Amazon-Programme? Super. ZDF-Mediathek? Super. Sky Go? Super.
: Alles bleibt geil

Foto: Mathias Königschulte

Fernsehen

Jürn Kruse

Liebe Zuschauerinnen und Zuschauer, ich kann Sie beruhigen: Es ist alles super im Fernsehen. Alles. Also: Klappe halten, weiter gucken, weiter zahlen.

Das habe ich auf den Münchener Medientagen gelernt. Dort machte am Mittwoch der „TV-Gipfel“ den Auftakt zu den vielen Diskussionsrunden, die noch folgen sollten und werden. Untertitel: „Wie das Kräftespiel zwischen Glotze, Netz und Nutzer unser Fernsehen verändert.“

Vorab, worum es nicht ging: um die Nutzer. Stattdessen setzt Roy Price, Vice President der Amazon Studios in Los Angeles, mit seinem Impulsreferat einen derart starken Impuls, das ihm alle Diskutanten folgen sollten. Schließlich ist Amazon Instant Video genauso wie Netflix der heiße, supergeile Scheiß im Fernsehen von morgen. Vielleicht sogar von übermorgen. Price machte aus seinem Vortrag eine Werbeshow. Ein paar Binsen darüber, wie Serien sein müssten (kantig; dürfen nicht allen gefallen; die Macher müssten voll dahinterstehen; laberrhabarber), wurden verwoben mit Trailern; mit Werbung für seine Videoplattform und für die im November startende Serie „The Man in the High Castle“, eine Dystopie über die USA, die den 2. Weltkrieg verloren haben.
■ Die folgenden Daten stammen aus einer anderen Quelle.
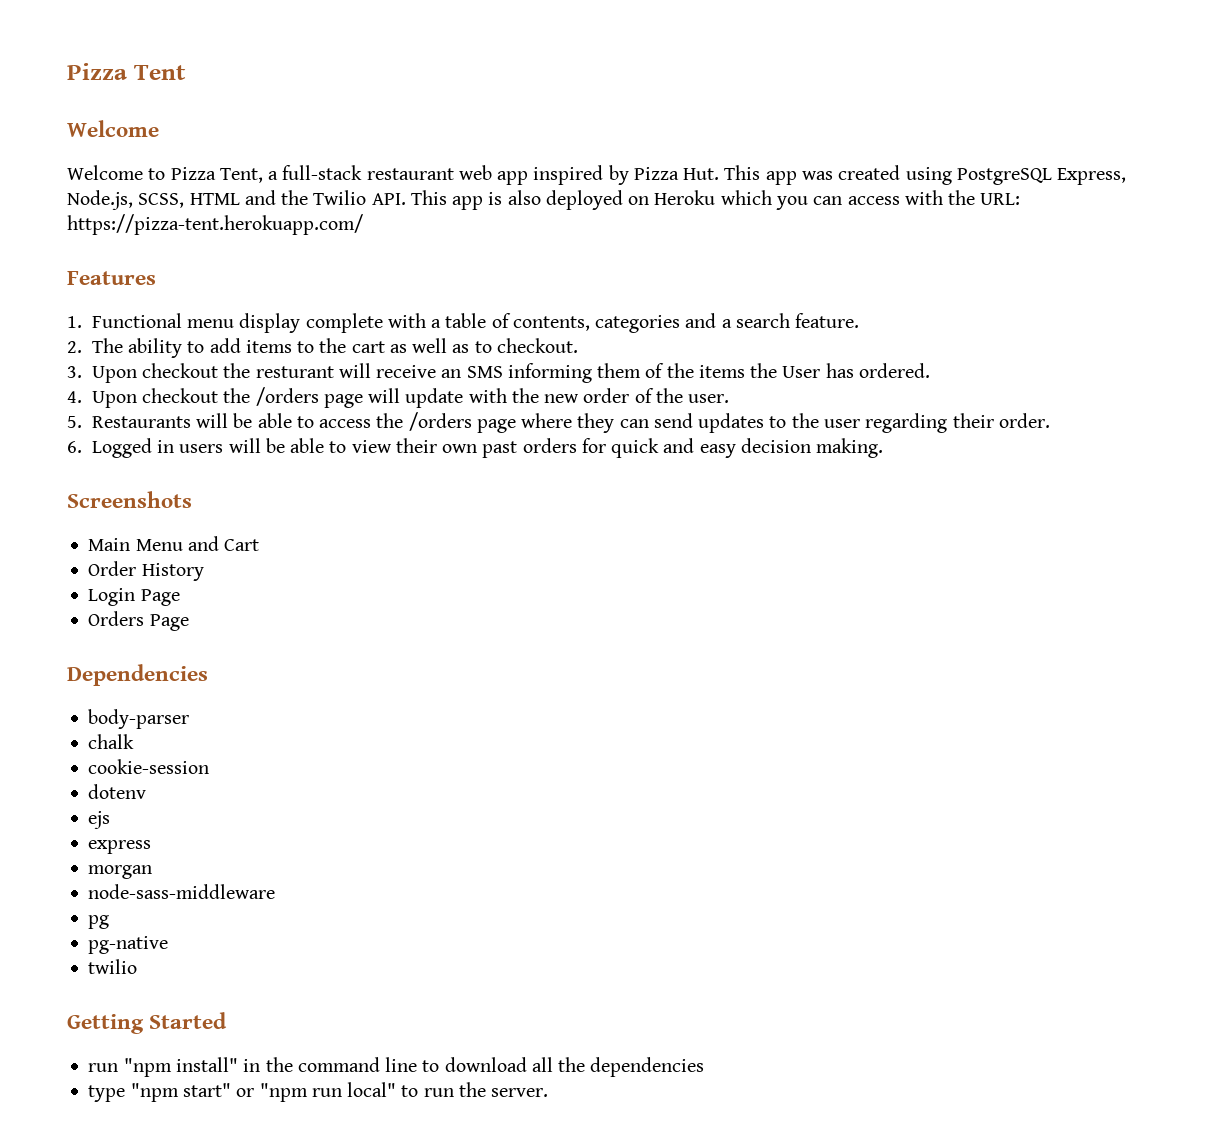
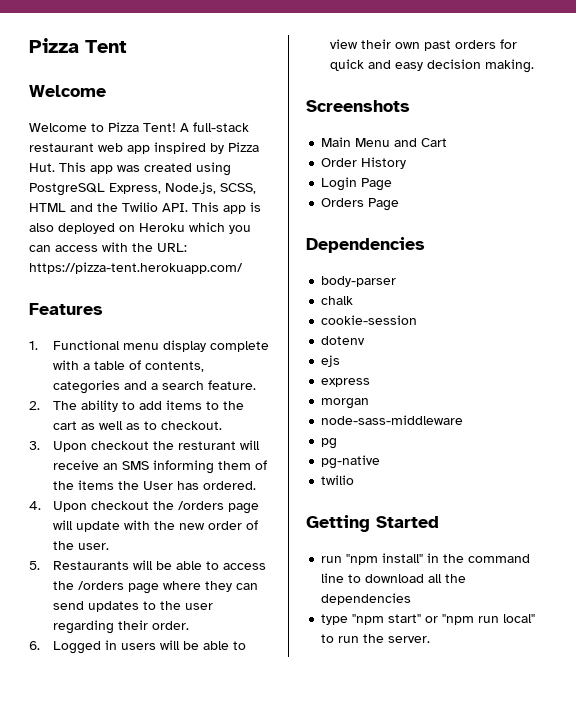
[219,168,279,183] Tent, a -> [143,123,189,132] Tent! A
Da wollte natürlich anschließend niemand zurückstehen. Also erzählte ZDF-Programmdirektor Norbert Himmler, was das ZDF schon geiles Ähnliches gemacht hätte, nämlich „Unsere Mütter, unsere Väter“ („UMUV“). Diese drei Filme scheinen beim ZDF und der Ufa zu neuen Zeitrechnungen geführt zu haben: v. „UMUV“, n. „UMUV“. Die Zeit n. „UMUV“ zeichnet sich dadurch aus, dass bei jedem mehr oder weniger öffentlichen Anlass auf diese Filme verwiesen werden muss. Wer das nicht tut, muss Buße tun oder kommt in die Fernsehhölle.

Jay Marine, auch von Amazon, war natürlich auch voll des Lobes für sein eigenes Programm. Wolfgang Link, Chef von ProSiebenSat.1, findet, dass sein „Content Powerhouse“ alle Kanäle super bespiele, die junge Zielgruppe erreiche und mit diversen Sendern, Produktionsfirmen und Video-on-Demand-Angeboten (Maxdome) wirklich ganz toll dastehe. Und Sky-CEO Carsten Schmidt verwies darauf, dass man mit Sky Go ja als Erstes in Deutschland das Überallfernsehen quasi eingeführt hätte.

Wie Sie an dieser Aussage sehen, liebe Zuschauerinnen und Zuschauer, ging es hier wirklich nie um Sie. Denn hätte Herr Schmidt Sky Go mal ausprobiert, hätte er es nicht erwähnt. Suchen Sie dort mal Inhalte. Ein großer Spaß, wie wahllos die ausgespuckt werden. Versuchen Sie mal ein Bundesligaspiel zu schauen, ohne dass immer wieder das Livebild stehen bleibt. Gucken Sie mal bei Twitter während eines wichtigen und Sky-exklusiven Champions-League-Spiels, wie viele Nutzer vor Wut überkochen, weil wieder alles zusammengebrochen ist. Bei der ZDF-Media­thek ist es übrigens nicht viel besser. Ein „Neo Magazin Royale“ ohne Nachladen und Ruckeln? Vergessen Sie es.

Trotzdem: Alles super. Bei ProSieben, bei Sky, beim ZDF. Schade, dass sie nicht so konsequent waren, statt ihrer Chefs gleich ihre Werbetrailer zu schicken.